La vidi un giorno vestita di tenebre camminare a piedi nudi per i corridoi bianchi dell’università, guardai quel viso gentile e una luce mi trafisse dai suoi occhi neri. Pochi passi ancora e sfiorai Venere discesa ad abbracciarmi tra le aule affollate, affollate! …così infinitamente dolce la fetta di torta che mangiammo insieme. Giovane poetessa dell’attimo eterno, parlami ancora delle tue maschere, dimmi chi sei! Io son solo quel che vedi Cameriera in un bar, studentessa, cantante. E tu?

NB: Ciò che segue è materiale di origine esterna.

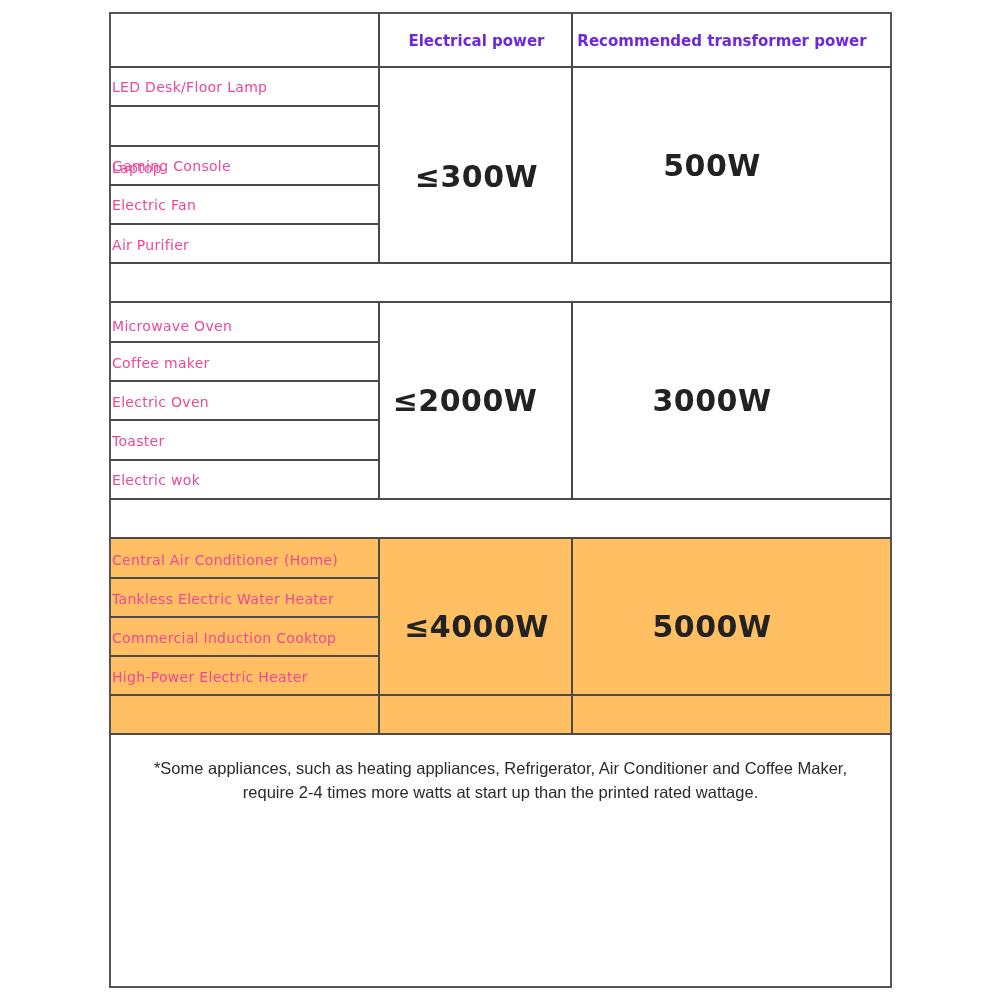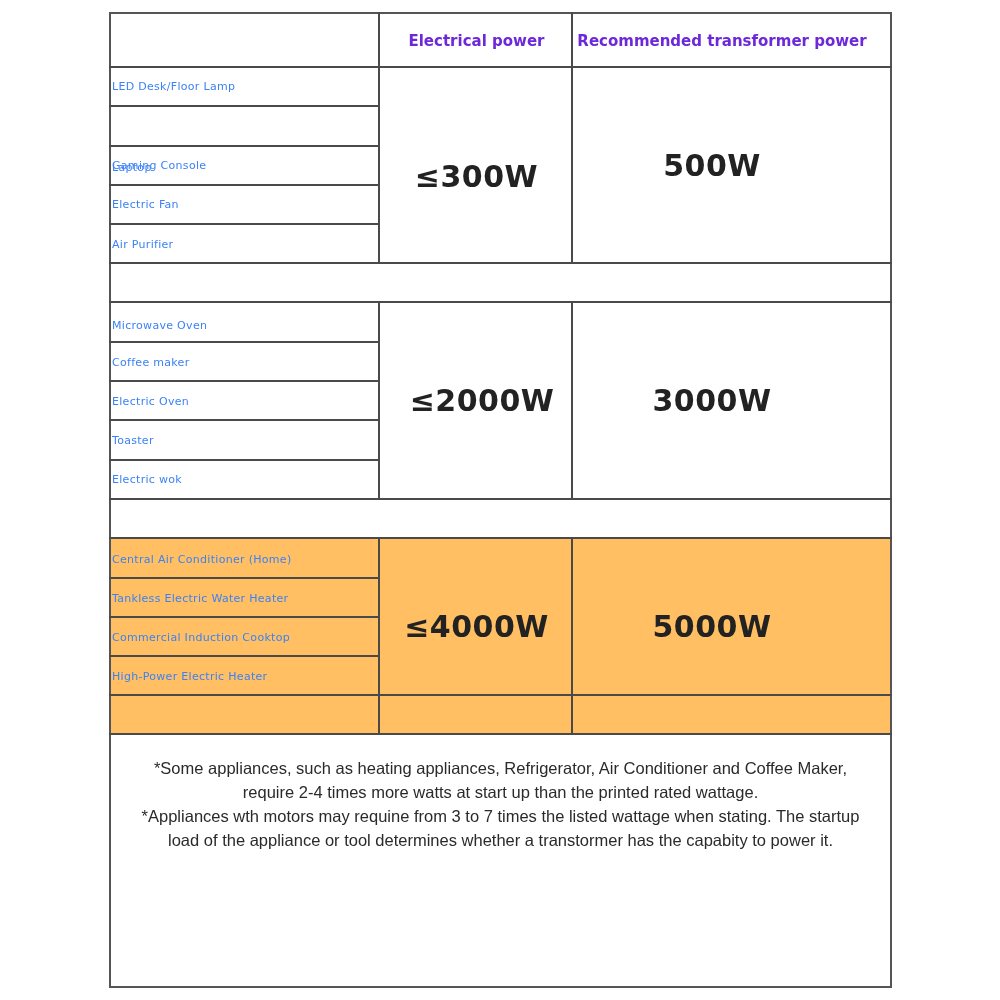"LED Desk/Floor Lamp" .item { color: #3b82f6 -> #ec4899; font-size: 11px -> 14px }
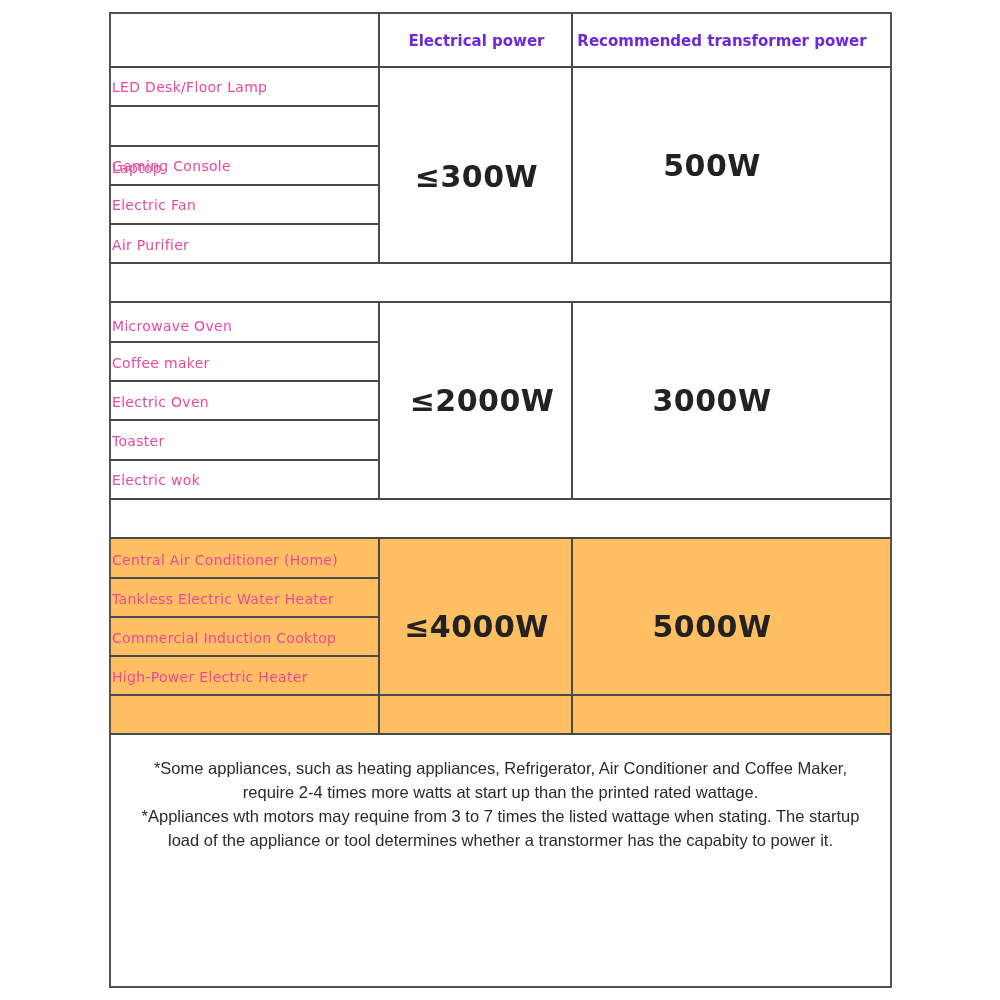"≤2000W" div.val { left: 398px -> 381px }
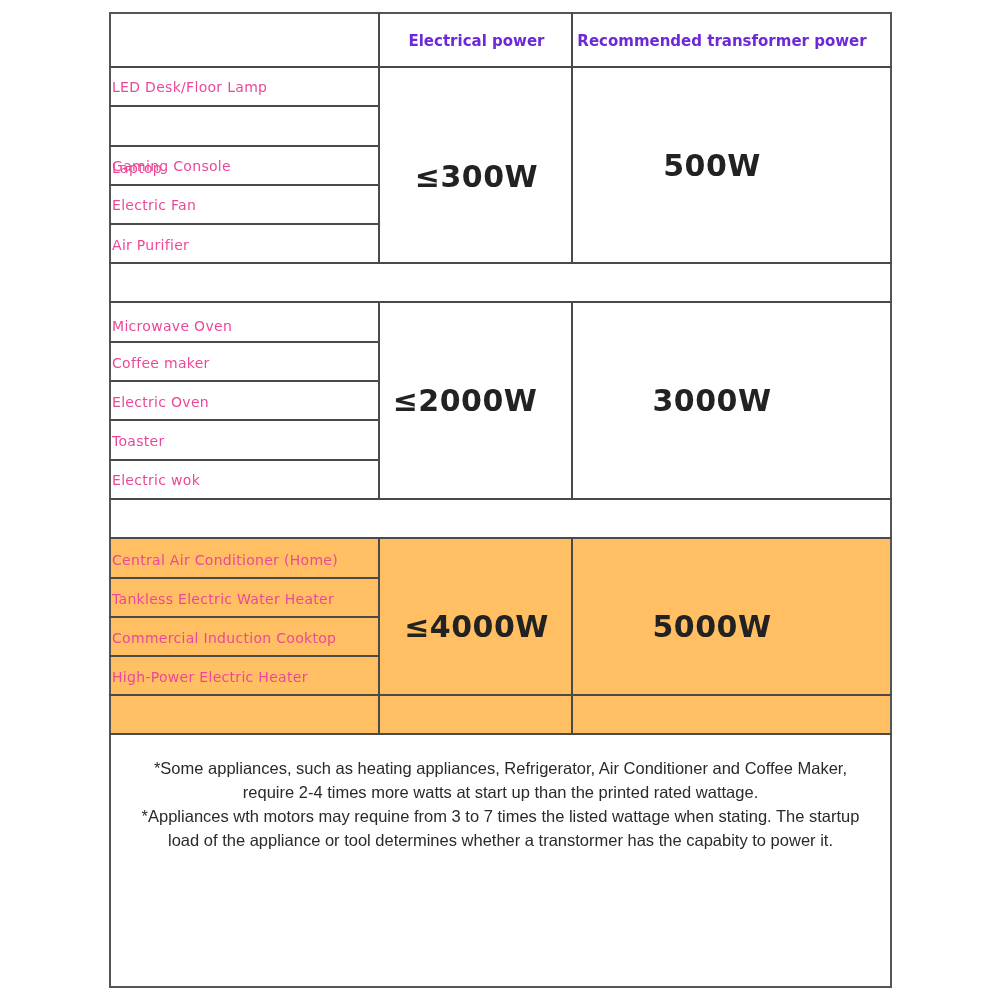"*Appliances wth motors may requine" p { html: <p>*Appliances wth motors may requine from 3 to 7 times the listed wattage when stating. The startup load of the appliance or tool determines whether a transtormer has the capabity to power it.</p> -> none }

Fragile e tenera in questo mondo gelido hai bisogno di calore, hai paura di sbocciare e non sai di essere così importante, non pensi di essere speciale Tu che sei divenuta la mia fata trasformando lo stupore in tormento, esile creatura che si aggira sorridente tra le aule affollate, affollate… Con te ho scoperto la felicità di poter correre, di poter pensare, la felicità di avere due occhi per guardare E non sai che vorrei tanto poterti mostrare quanto sei bella attraverso questi occhi, tu che chiedi scusa ad ogni minimo errore Covi e nutri segretamente in te il tuo dolore, non ti perdoni niente Ma in un angolo nascosto della tua stanza buia forse sai di essere un’artista per il solo fatto di essere ciò che sei Una professoressa di letteratura! Certo, puoi insegnare la fiaba e la poesia con ogni tuo gesto. Guardate con amore la sua sagoma fina concessaci in dono da un Regno lontano, è lei… La mia amata che percorre i labirinti dei pensieri più cupi come un’ombra radiosa, La mia Lisa dark Seduta alla cattedra col mio cuore in mano.